Sleep apnea is a sleeping disorder consisting of two types: central sleep apnea and obstructive sleep apnea. Central sleep apnea occurs when the brain does not send correct signals to the muscles that control breathing. Obstructive sleep apnea occurs when throat muscles relax.

Symptoms can sometimes make it difficult to determine whether or not someone has central sleep apnea or obstructive sleep apnea, because the symptoms overlap. Breathing cessation, daytime sleepiness, insomnia, snoring, and sore throat are signs and symptoms of sleep apnea.
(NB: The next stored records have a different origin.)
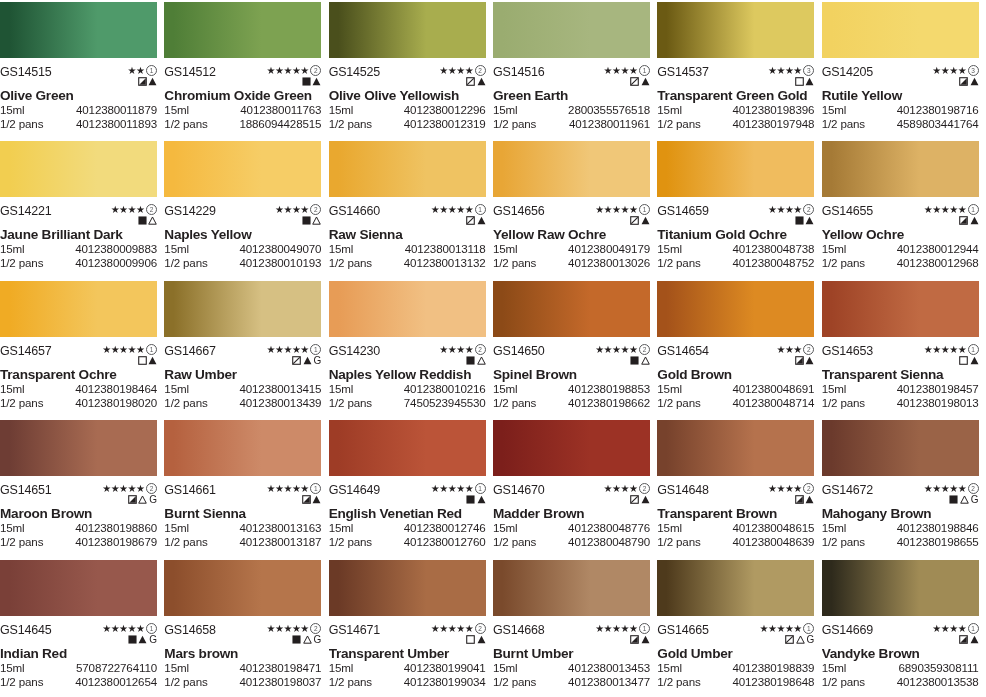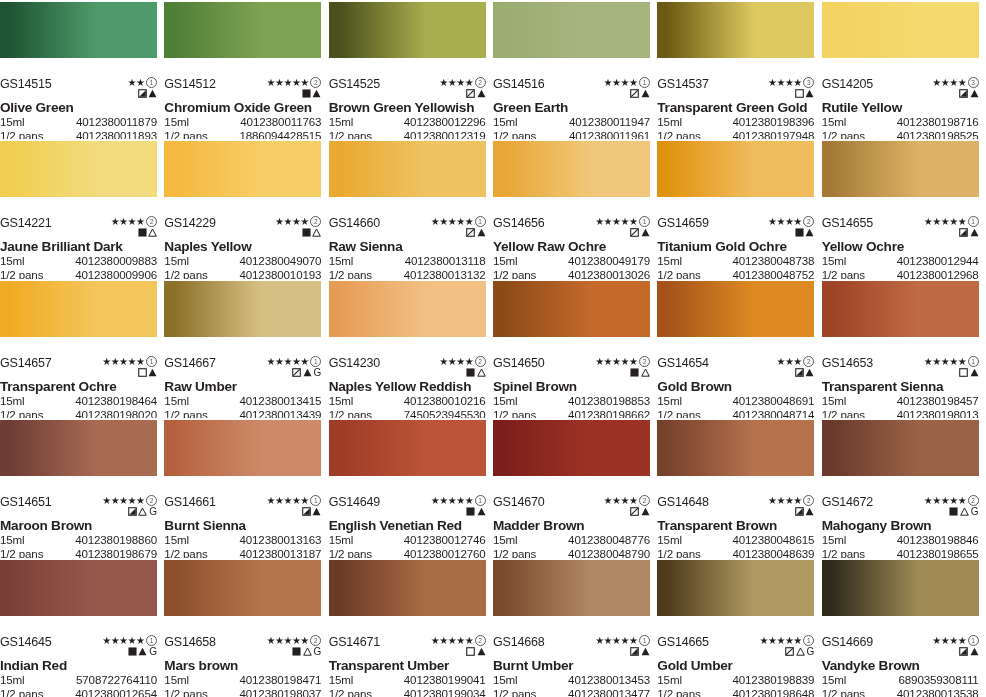--- a/index.html
+++ b/index.html
@@ -36,21 +36,21 @@
   .swatch-meta {
     position: relative;
     width: 157px;
     height: 80px;
   }
   .meta-topline {
     display: flex;
     align-items: flex-start;
     justify-content: space-between;
     height: 20px;
-    padding-top: 20px;
+    padding-top: 8px;
   }
   .art-code {
     font-size: 12.5px;
     font-weight: 400;
     letter-spacing: -0.2px;
     line-height: 13px;
     white-space: nowrap;
     font-family: "Liberation Sans", sans-serif;
   }
   .rating-block {
@@ -224,21 +224,21 @@
                 </svg>
               </span>
               <span>
                 <svg class="sym" viewBox="0 0 10 10">
                   <path d="M5 0.8 L9.4 9.2 L0.6 9.2 Z" fill="#231f20"></path>
                 </svg>
               </span>
             </div>
           </div>
         </div>
-        <div class="color-name">Brown Green Yellowish</div>
+        <div class="color-name">Olive Olive Yellowish</div>
         <div class="ean-row">
           <span class="size-label">15ml</span>
           <span class="ean-code">4012380012296</span>
         </div>
         <div class="ean-row">
           <span class="size-label">1/2 pans</span>
           <span class="ean-code">4012380012319</span>
         </div>
       </div>
     </div>
@@ -266,21 +266,21 @@
                 <svg class="sym" viewBox="0 0 10 10">
                   <path d="M5 0.8 L9.4 9.2 L0.6 9.2 Z" fill="#231f20"></path>
                 </svg>
               </span>
             </div>
           </div>
         </div>
         <div class="color-name">Green Earth</div>
         <div class="ean-row">
           <span class="size-label">15ml</span>
-          <span class="ean-code">4012380011947</span>
+          <span class="ean-code">2800355576518</span>
         </div>
         <div class="ean-row">
           <span class="size-label">1/2 pans</span>
           <span class="ean-code">4012380011961</span>
         </div>
       </div>
     </div>
     <div class="swatch-cell">
       <div class="swatch-paint" style="background: linear-gradient(90deg, rgb(107, 90, 19) 0%, rgb(107, 90, 19) 6%, rgb(221, 201, 95) 62%, rgb(221, 201, 95) 100%);"></div>
       <div class="swatch-meta">
@@ -347,21 +347,21 @@
             </div>
           </div>
         </div>
         <div class="color-name">Rutile Yellow</div>
         <div class="ean-row">
           <span class="size-label">15ml</span>
           <span class="ean-code">4012380198716</span>
         </div>
         <div class="ean-row">
           <span class="size-label">1/2 pans</span>
-          <span class="ean-code">4012380198525</span>
+          <span class="ean-code">4589803441764</span>
         </div>
       </div>
     </div>
     <div class="swatch-cell">
       <div class="swatch-paint" style="background: linear-gradient(90deg, rgb(242, 206, 80) 0%, rgb(242, 206, 80) 6%, rgb(242, 219, 125) 62%, rgb(242, 219, 125) 100%);"></div>
       <div class="swatch-meta">
         <div class="meta-topline">
           <div class="art-code">GS14221</div>
           <div class="rating-block">
             <div class="stars-row">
Both children and adults can have sleep apnea, but there are some factors that might put you at risk, including being male, being older, being overweight, family history, heart disorders, race, smoking, and use of substances, such as alcohol or sedatives.
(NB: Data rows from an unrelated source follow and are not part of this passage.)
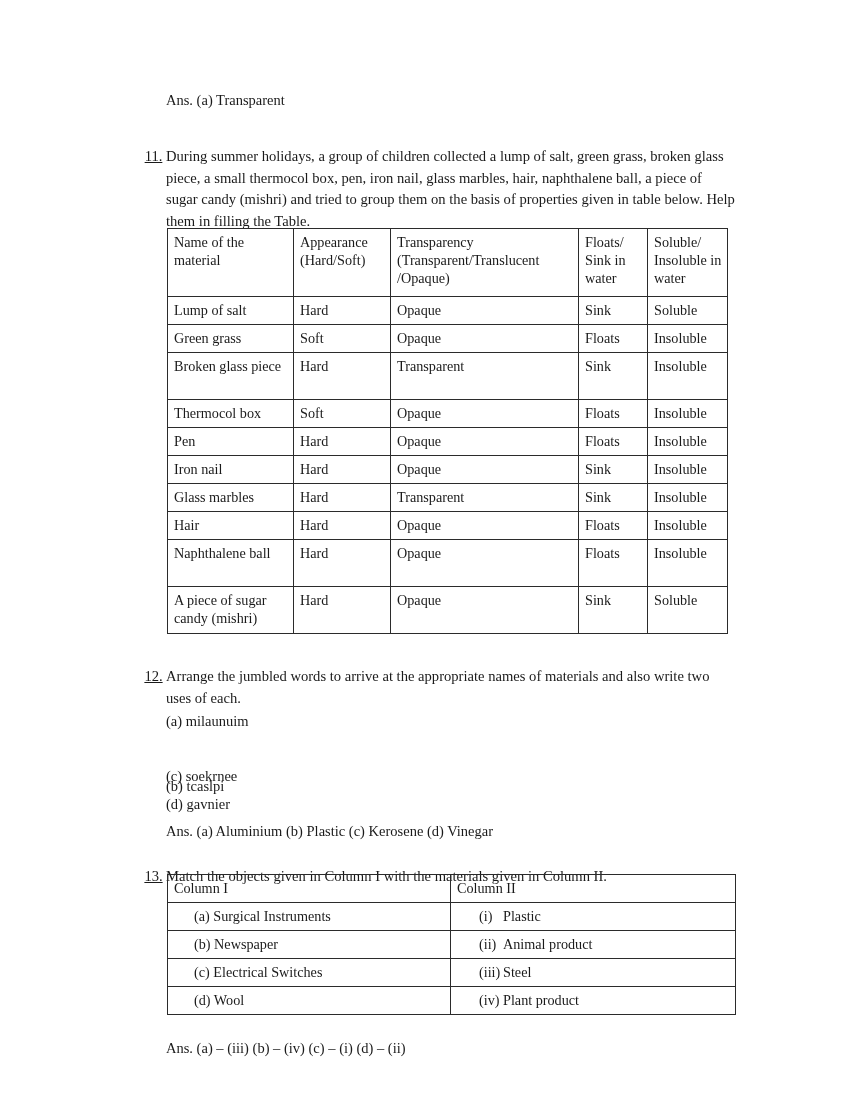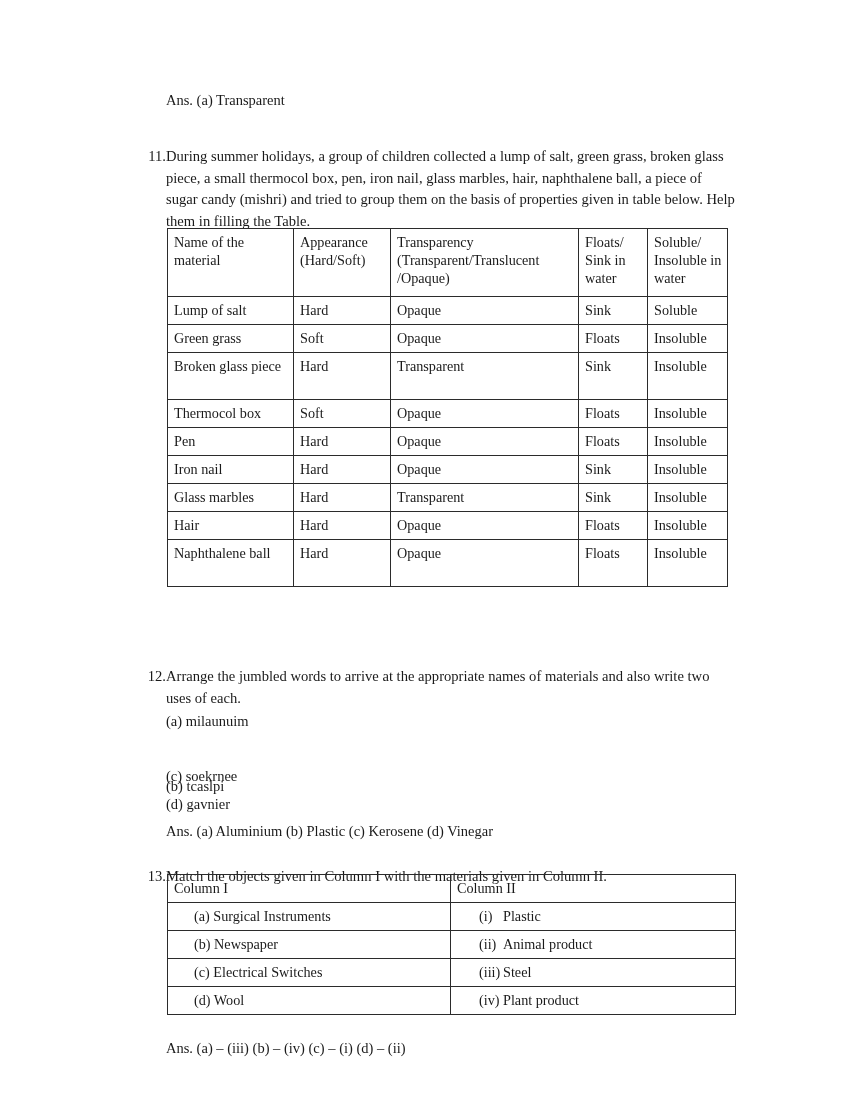--- a/index.html
+++ b/index.html
@@ -32,21 +32,22 @@
 
   .qblock {
     position: absolute;
     display: flex;
     font-size: 14.6px;
     line-height: 1.48;
   }
   .qnum {
     width: 25px;
     flex: 0 0 25px;
-    text-align: right;
+    text-align: center;
+    text-decoration: underline;
   }
   .qtext {
     flex: 1 1 auto;
   }
 
   .sub-item {
     position: absolute;
     font-size: 14.5px;
     line-height: 1.35;
     white-space: nowrap;
@@ -187,20 +188,27 @@
         <td>Floats</td>
         <td>Insoluble</td>
       </tr>
       <tr class="tall">
         <td>Naphthalene ball</td>
         <td>Hard</td>
         <td>Opaque</td>
         <td>Floats</td>
         <td>Insoluble</td>
       </tr>
+      <tr class="tall">
+        <td>A piece of sugar candy (mishri)</td>
+        <td>Hard</td>
+        <td>Opaque</td>
+        <td>Sink</td>
+        <td>Soluble</td>
+      </tr>
     </tbody>
   </table>
 
   <div class="qblock" style="left:141px; top:666px; width:585px;">
     <span class="qnum">12.</span>
     <span class="qtext">Arrange the jumbled words to arrive at the appropriate names of materials and also write two uses of each.</span>
   </div>
 
   <div class="sub-item" style="left:166px; top:712px;">(a) milaunuim</div>
   <div class="sub-item" style="left:166px; top:777px;">(b) tcaslpi</div>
If you awake from sleep with shortness of breath, if you experience daytime sleepiness, if you notice intermittent pauses in your breathing during sleep, you may want to consult your doctor, as sleep apnea can be potentially serious. Your primary care doctor may refer you to a sleep specialist. Complications from sleep apnea may include high blood pressure, liver problems, memory problems, mood swings, morning headaches, and more. Children with sleep apnea may be hyperactive and may be diagnosed with attention-deficit/hyperactivity disorder (ADHD).